Vaciago – Sim, precisamos de uma agenda de coisas para fazer, para citar Monti. No que nos diz respeito, precisamos de prosseguir no caminho da união bancária europeia. Mas também vamos a Basel, onde se reúnem os governadores de 30 países. É hora de nos perguntarmos como os ativos são avaliados e o peso que as agências de rating têm nessa avaliação. Queremos admitir ou não que a beatificação das agências de rating também contribuiu para a crise? O peso de seu julgamento em cada avaliação?

Por fim, falemos de Basileia 3, que é fruto do fracasso de Basileia 2, justamente porque o peso das opiniões das agências tem levado à desvalorização dos títulos e ao aperto das condições. Hoje chegou a hora de aplicar novos critérios, que são muito caros desde o primeiro ano de introdução. O que teria acontecido se tivéssemos sido rigorosos? A aplicação estrita arriscava esmagar um sistema já muito fraco, já que a sangria não é uma cura para os doentes. Por isso, escolhemos o caminho mais popular no momento: adiamos.
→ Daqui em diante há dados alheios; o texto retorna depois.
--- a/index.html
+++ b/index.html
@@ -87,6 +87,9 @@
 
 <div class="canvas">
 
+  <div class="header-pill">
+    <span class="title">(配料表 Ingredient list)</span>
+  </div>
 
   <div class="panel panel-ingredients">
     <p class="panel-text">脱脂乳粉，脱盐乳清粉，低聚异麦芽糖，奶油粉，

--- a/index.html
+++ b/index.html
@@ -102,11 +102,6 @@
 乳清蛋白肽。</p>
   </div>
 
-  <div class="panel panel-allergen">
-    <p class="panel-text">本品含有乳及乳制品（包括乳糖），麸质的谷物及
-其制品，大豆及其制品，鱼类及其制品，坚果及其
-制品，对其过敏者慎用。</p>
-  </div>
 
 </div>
Ah sim, lidar com soluções profundas é difícil. Pense na supervisão única dos bancos europeus pelo BCE e na resistência da Alemanha. E o que os Estados Unidos fazem? Encontram soluções estruturais? Não, eles fazem transfusões. Eles injetam liquidez e se um dia a liquidez esperada não chega, o mercado cai de novo. Aliás, nem a liquidez chega, porque você pode apagar o fogo com toda a água do mundo para não queimar, mas aí corre o risco de se afogar. Em suma, todo o sistema continua tapando as rachaduras da casa com fita adesiva, mas não aguenta por muito tempo. É preciso coragem para arregaçar as mangas e restaurar os alicerces. Caso contrário, em dois meses ou três anos, se a estrutura ainda estiver de pé, as rachaduras ainda estarão lá e talvez até mais profundas.   

FIRSTonline – Demos apenas um tempo ou há algo bom também, como você disse?
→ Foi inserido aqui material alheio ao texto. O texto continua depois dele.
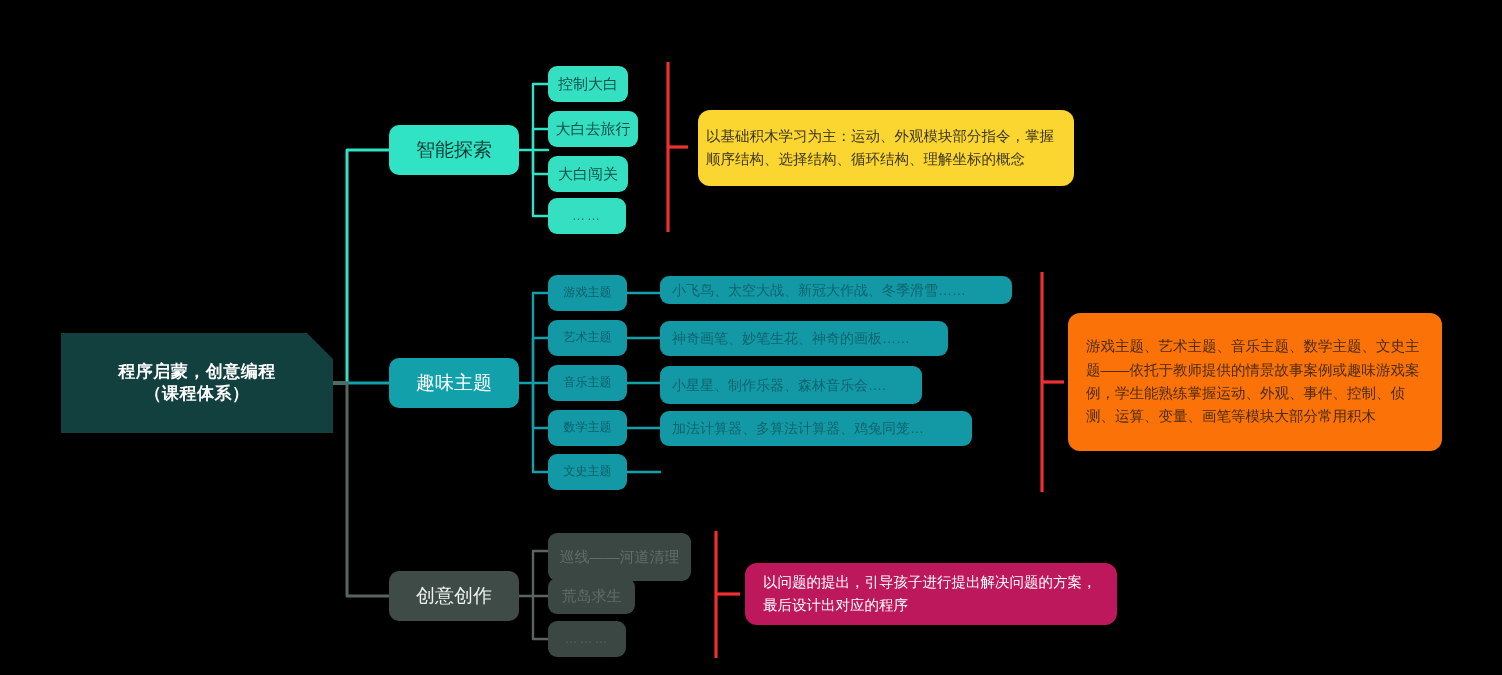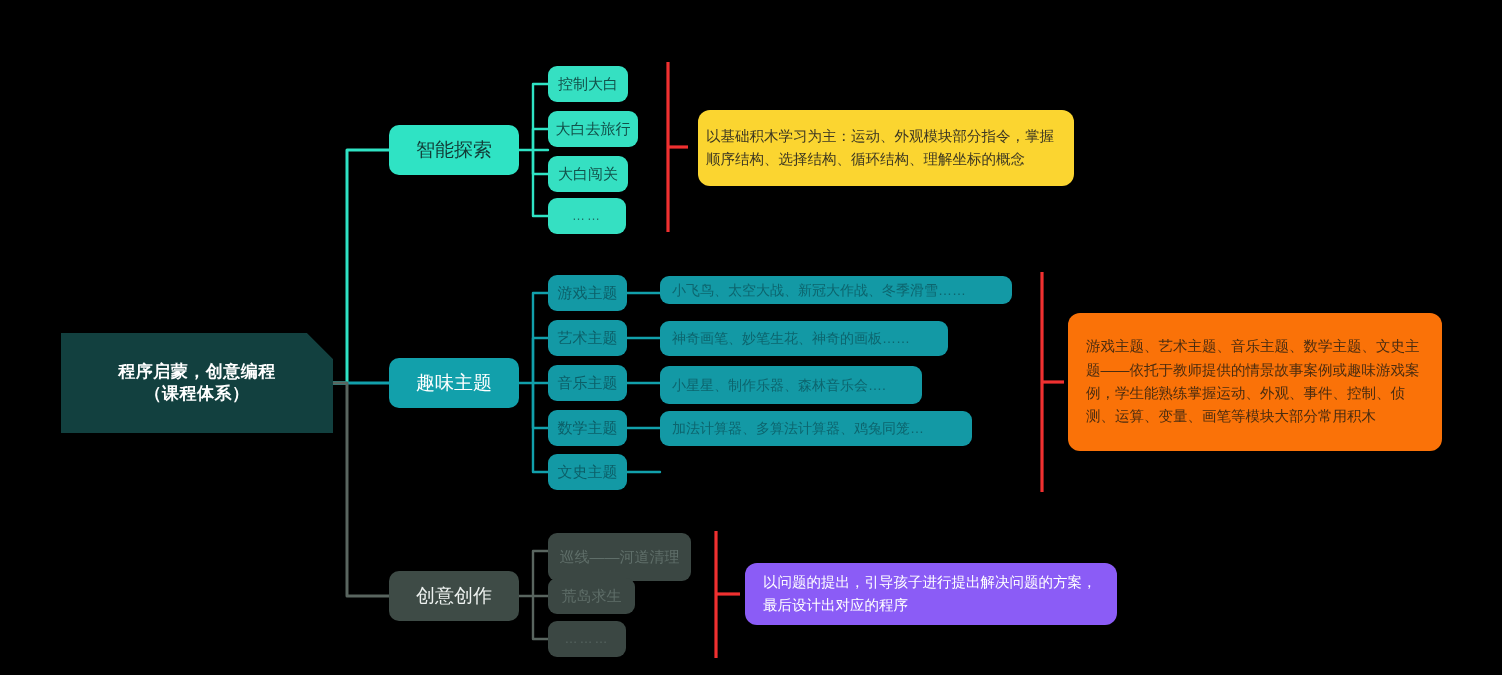--- a/index.html
+++ b/index.html
@@ -36,7 +36,7 @@
 
   
   .b2-parent{background:#12a0ab;color:#ffffff;font-size:19px;border-radius:10px;}
-  .b2-child {background:#1399a5;color:#0c5f68;font-size:15px;border-radius:9px;}
+  .b2-child {background:#1399a5;color:#0c5f68;font-size:12px;border-radius:9px;}
   .b2-leaf  {background:#1399a5;color:#0d656e;font-size:14px;border-radius:9px;
              justify-content:flex-start;padding-left:12px;text-align:left;}
 

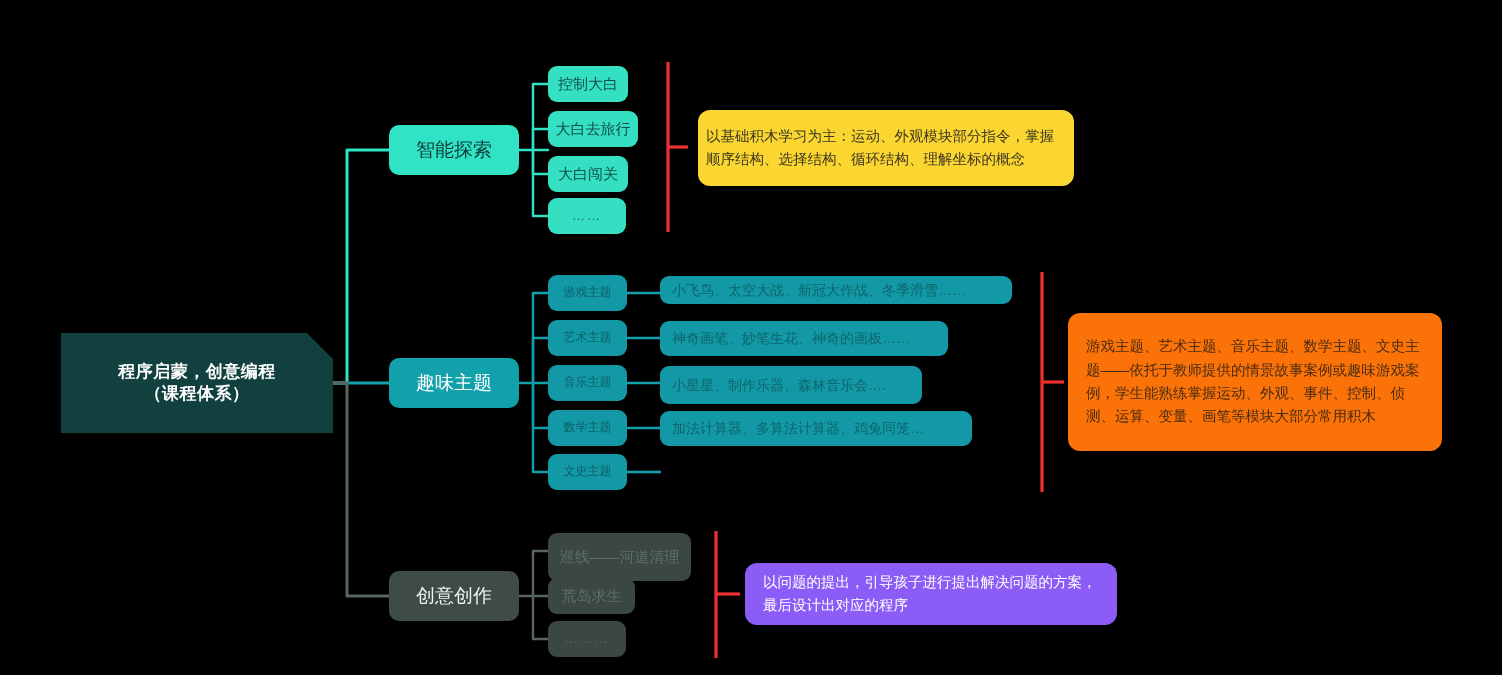--- a/index.html
+++ b/index.html
@@ -53,7 +53,7 @@
   }
   .note-yellow{background:#fbd530;color:#3c3722;padding:12px 18px;}
   .note-orange{background:#fa7208;color:#4a2c10;padding:12px 18px;}
-  .note-red   {background:#8b5cf6;color:#ffffff;padding:12px 18px;}
+  .note-red   {background:#be185d;color:#ffffff;padding:12px 18px;}
 </style>
 </head>
 <body>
Vaciago – Há também algo muito positivo nesta decisão de alongar os prazos de aplicação de Basileia 3. A escolha, tal como foi pensada, deverá libertar recursos para a economia e este é o único oxigénio de que precisamos . Então, críticas à parte, acho que devemos valorizar o esforço que está sendo feito para nos tirar da estagnação em que estamos flutuando.